08 Jun, 2012
Great adventures do not begin or end. They are grafted into the eternal so seamlessly that vestiges of their temporal nature become buried beneath the bark of lore and legend. Like great relationships or timeless narratives, the ends we use to smolder their ashes seem only to fan the flames. Such is the fire from which we walk.
After a year of living at the mercy of others, I am left overflowing with gratitude. So many people have contributed to this community. Some are no longer with us. Many others have gone on to start their own means of creating dialogue about climate change or seeking our deepest longing. Whatever you are doing now, I want to thank you for being a part of this incredible journey. However small or large you consider your contribution, please know that you have been a part of something that has inspired deep discussion and mindful action. Thanks! Last Sunday, I was back at my home church– Thad’s in Los Angeles. I had the pleasure of preaching again, as I did at the beginning of the trip. It was an honor and a comfort to be back in that community, where I hope to be for a while to come. Thanks to everyone at Thad’s for your support!

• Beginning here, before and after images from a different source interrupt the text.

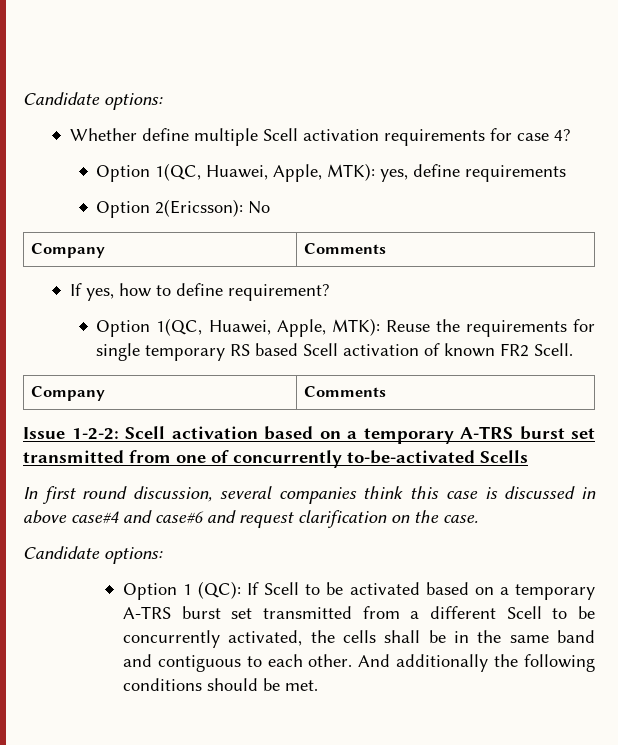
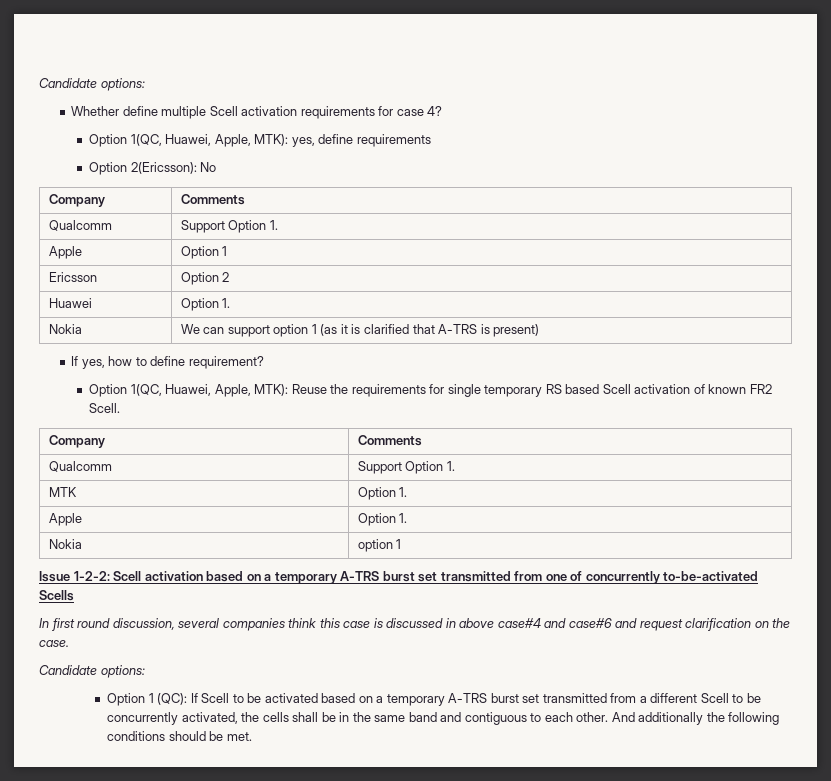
  Option 2(Ericsson): No
  Company | Comments
+ Qualcomm | Support Option 1.
+ Apple | Option 1
+ Ericsson | Option 2
+ Huawei | Option 1.
+ Nokia | We can support option 1 (as it is clarified that A-TRS is present)
  Option 1(QC, Huawei, Apple, MTK): Reuse the requirements for single temporary RS based Scell activation of known FR2 Scell.
  Company | Comments
+ Qualcomm | Support Option 1.
+ MTK | Option 1.
+ Apple | Option 1.
+ Nokia | option 1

As you no doubt know, this will be my last official blog post. My year without flying or driving ended on Tuesday. Over the last few days, I’ve had a handful of occasions to ride in cars and even drive a little. I was not anxious to do so, and I now understand why. As I speed across town or down a highway, I feel that I am being robbed of my life. It’s like eating a cheap food when you’ve had the good stuff. Although my diet continues to be primarily plant-based, let me give an analogy from outside of that diet. The best beef I’ve ever tasted was a filet straight from the Pampa in Argentina. It was full of flavor but completely unadorned. Amazing. When I was a child, I consumed countless TV dinners with Salisbury Steak as the main course. That meat was scarcely recognizable as animal, and it was usually doused in some sort of gelatinous gravy. It’s hard to go back to that once you’ve had the Argentine filet. Believe me: most car rides are TV dinners compared to bike rides.
I suspect much of that is due to connection. In a car, you are in your own world. Yes, you have choices, but those choices are less meaningful than you might think. Often, the isolation results in mindlessness. If you roll down the windows, you can feel the breeze. If you turn off the stereo, you might hear the birds or breeze. But you can’t feel the road. You don’t smell the world you pass. You are virtually robbed of your time because you can’t meet it with your full mind. You are removed, unplugged, and disconnected.
That mindless practice extends into our lives. It is not simply a question of atrophy. We actually work at our frenzied thought and disconnection. Every once in a while, something comes along to shake us up. Maybe it’s romantic love. Maybe it’s learning. Maybe it’s the passing of a loved one. But in all of those things, we realize we are far more connected to the world around us than we previously imagined. That connection enriches our lives.
Over the past year, I have become increasingly aware of the importance of shifting our discussion around climate change. Rather than emphasizing prevention, I believe it is time to equip our communities to deal with the consequences of climate change. That entails a focus on issues that are regionally prominent. Learn how your community will be affected by these changes, and try to minimize the effects and potential suffering. In the process, you’ll find yourself more connected to God, neighbor, and land. You’ll see how small actions like pedal strokes can lead you 11,530 miles down the road. You’ll look back on a crowd of individuals acting in small ways to contribute to a great journey. You will wake to find your being entwined with all around you—from neighbor to creator and back. And you’ll see how the love at work in all things finds a way where we see none.